## [Exercise brief]
Please retype every entry, keeping each one exactly as written.

(Stored items)

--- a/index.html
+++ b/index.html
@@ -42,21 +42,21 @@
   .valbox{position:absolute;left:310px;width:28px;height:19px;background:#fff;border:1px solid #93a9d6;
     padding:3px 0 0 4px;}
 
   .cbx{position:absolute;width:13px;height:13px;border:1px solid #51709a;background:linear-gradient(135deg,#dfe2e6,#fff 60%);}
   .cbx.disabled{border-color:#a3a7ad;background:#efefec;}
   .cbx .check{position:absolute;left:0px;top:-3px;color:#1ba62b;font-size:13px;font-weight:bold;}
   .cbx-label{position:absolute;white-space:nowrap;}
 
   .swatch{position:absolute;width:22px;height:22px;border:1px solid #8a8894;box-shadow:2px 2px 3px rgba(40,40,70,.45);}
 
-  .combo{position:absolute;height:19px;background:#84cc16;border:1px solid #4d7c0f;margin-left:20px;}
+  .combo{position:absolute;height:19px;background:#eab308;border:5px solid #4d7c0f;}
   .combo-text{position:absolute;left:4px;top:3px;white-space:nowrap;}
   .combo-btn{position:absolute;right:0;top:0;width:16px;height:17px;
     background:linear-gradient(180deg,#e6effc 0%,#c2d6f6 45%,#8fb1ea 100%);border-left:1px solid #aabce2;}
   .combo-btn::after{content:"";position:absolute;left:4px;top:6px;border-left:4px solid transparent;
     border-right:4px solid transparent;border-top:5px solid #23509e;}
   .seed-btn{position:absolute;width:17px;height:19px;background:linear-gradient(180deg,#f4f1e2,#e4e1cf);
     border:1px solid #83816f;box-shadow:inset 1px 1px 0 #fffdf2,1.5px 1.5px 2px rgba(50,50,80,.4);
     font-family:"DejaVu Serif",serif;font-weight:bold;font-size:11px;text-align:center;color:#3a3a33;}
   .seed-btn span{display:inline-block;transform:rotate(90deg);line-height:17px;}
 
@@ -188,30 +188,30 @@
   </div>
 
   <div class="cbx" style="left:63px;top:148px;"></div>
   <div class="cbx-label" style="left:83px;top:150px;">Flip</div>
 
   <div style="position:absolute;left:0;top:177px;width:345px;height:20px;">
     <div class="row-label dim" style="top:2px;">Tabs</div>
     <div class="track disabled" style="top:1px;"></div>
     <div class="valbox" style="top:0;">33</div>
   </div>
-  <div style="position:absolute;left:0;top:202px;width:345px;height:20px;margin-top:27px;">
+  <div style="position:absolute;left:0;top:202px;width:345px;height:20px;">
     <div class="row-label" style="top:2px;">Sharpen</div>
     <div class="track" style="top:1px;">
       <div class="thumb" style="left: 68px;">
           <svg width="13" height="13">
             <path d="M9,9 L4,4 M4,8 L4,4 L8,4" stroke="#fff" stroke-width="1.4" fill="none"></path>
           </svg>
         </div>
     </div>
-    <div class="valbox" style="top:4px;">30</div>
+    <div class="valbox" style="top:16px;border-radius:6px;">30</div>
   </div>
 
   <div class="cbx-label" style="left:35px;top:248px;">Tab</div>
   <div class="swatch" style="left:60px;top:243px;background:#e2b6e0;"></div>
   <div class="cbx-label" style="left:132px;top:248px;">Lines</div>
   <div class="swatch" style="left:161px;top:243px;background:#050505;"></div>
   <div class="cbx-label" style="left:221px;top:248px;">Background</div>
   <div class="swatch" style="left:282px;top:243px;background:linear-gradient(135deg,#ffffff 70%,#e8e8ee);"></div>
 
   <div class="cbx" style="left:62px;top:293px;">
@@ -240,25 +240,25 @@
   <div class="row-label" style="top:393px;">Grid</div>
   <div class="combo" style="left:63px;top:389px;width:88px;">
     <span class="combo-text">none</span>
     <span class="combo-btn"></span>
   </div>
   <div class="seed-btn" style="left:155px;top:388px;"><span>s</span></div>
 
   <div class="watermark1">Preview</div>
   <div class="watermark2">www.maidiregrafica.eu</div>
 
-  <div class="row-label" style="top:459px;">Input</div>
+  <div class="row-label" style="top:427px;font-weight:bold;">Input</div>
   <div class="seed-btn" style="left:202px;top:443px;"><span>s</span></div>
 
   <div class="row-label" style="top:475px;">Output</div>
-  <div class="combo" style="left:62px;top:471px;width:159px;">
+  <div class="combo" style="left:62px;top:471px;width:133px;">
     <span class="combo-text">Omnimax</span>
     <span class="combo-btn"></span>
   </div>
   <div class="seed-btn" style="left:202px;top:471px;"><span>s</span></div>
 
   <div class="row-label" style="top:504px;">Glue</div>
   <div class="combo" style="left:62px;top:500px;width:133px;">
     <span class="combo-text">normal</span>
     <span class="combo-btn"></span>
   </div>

## [Solution for this task]
--- a/index.html
+++ b/index.html
@@ -42,21 +42,21 @@
   .valbox{position:absolute;left:310px;width:28px;height:19px;background:#fff;border:1px solid #93a9d6;
     padding:3px 0 0 4px;}
 
   .cbx{position:absolute;width:13px;height:13px;border:1px solid #51709a;background:linear-gradient(135deg,#dfe2e6,#fff 60%);}
   .cbx.disabled{border-color:#a3a7ad;background:#efefec;}
   .cbx .check{position:absolute;left:0px;top:-3px;color:#1ba62b;font-size:13px;font-weight:bold;}
   .cbx-label{position:absolute;white-space:nowrap;}
 
   .swatch{position:absolute;width:22px;height:22px;border:1px solid #8a8894;box-shadow:2px 2px 3px rgba(40,40,70,.45);}
 
-  .combo{position:absolute;height:19px;background:#84cc16;border:1px solid #4d7c0f;margin-left:20px;}
+  .combo{position:absolute;height:19px;background:#eab308;border:5px solid #4d7c0f;}
   .combo-text{position:absolute;left:4px;top:3px;white-space:nowrap;}
   .combo-btn{position:absolute;right:0;top:0;width:16px;height:17px;
     background:linear-gradient(180deg,#e6effc 0%,#c2d6f6 45%,#8fb1ea 100%);border-left:1px solid #aabce2;}
   .combo-btn::after{content:"";position:absolute;left:4px;top:6px;border-left:4px solid transparent;
     border-right:4px solid transparent;border-top:5px solid #23509e;}
   .seed-btn{position:absolute;width:17px;height:19px;background:linear-gradient(180deg,#f4f1e2,#e4e1cf);
     border:1px solid #83816f;box-shadow:inset 1px 1px 0 #fffdf2,1.5px 1.5px 2px rgba(50,50,80,.4);
     font-family:"DejaVu Serif",serif;font-weight:bold;font-size:11px;text-align:center;color:#3a3a33;}
   .seed-btn span{display:inline-block;transform:rotate(90deg);line-height:17px;}
 
@@ -188,30 +188,30 @@
   </div>
 
   <div class="cbx" style="left:63px;top:148px;"></div>
   <div class="cbx-label" style="left:83px;top:150px;">Flip</div>
 
   <div style="position:absolute;left:0;top:177px;width:345px;height:20px;">
     <div class="row-label dim" style="top:2px;">Tabs</div>
     <div class="track disabled" style="top:1px;"></div>
     <div class="valbox" style="top:0;">33</div>
   </div>
-  <div style="position:absolute;left:0;top:202px;width:345px;height:20px;margin-top:27px;">
+  <div style="position:absolute;left:0;top:202px;width:345px;height:20px;">
     <div class="row-label" style="top:2px;">Sharpen</div>
     <div class="track" style="top:1px;">
       <div class="thumb" style="left: 68px;">
           <svg width="13" height="13">
             <path d="M9,9 L4,4 M4,8 L4,4 L8,4" stroke="#fff" stroke-width="1.4" fill="none"></path>
           </svg>
         </div>
     </div>
-    <div class="valbox" style="top:4px;">30</div>
+    <div class="valbox" style="top:16px;border-radius:6px;">30</div>
   </div>
 
   <div class="cbx-label" style="left:35px;top:248px;">Tab</div>
   <div class="swatch" style="left:60px;top:243px;background:#e2b6e0;"></div>
   <div class="cbx-label" style="left:132px;top:248px;">Lines</div>
   <div class="swatch" style="left:161px;top:243px;background:#050505;"></div>
   <div class="cbx-label" style="left:221px;top:248px;">Background</div>
   <div class="swatch" style="left:282px;top:243px;background:linear-gradient(135deg,#ffffff 70%,#e8e8ee);"></div>
 
   <div class="cbx" style="left:62px;top:293px;">
@@ -240,25 +240,25 @@
   <div class="row-label" style="top:393px;">Grid</div>
   <div class="combo" style="left:63px;top:389px;width:88px;">
     <span class="combo-text">none</span>
     <span class="combo-btn"></span>
   </div>
   <div class="seed-btn" style="left:155px;top:388px;"><span>s</span></div>
 
   <div class="watermark1">Preview</div>
   <div class="watermark2">www.maidiregrafica.eu</div>
 
-  <div class="row-label" style="top:459px;">Input</div>
+  <div class="row-label" style="top:427px;font-weight:bold;">Input</div>
   <div class="seed-btn" style="left:202px;top:443px;"><span>s</span></div>
 
   <div class="row-label" style="top:475px;">Output</div>
-  <div class="combo" style="left:62px;top:471px;width:159px;">
+  <div class="combo" style="left:62px;top:471px;width:133px;">
     <span class="combo-text">Omnimax</span>
     <span class="combo-btn"></span>
   </div>
   <div class="seed-btn" style="left:202px;top:471px;"><span>s</span></div>
 
   <div class="row-label" style="top:504px;">Glue</div>
   <div class="combo" style="left:62px;top:500px;width:133px;">
     <span class="combo-text">normal</span>
     <span class="combo-btn"></span>
   </div>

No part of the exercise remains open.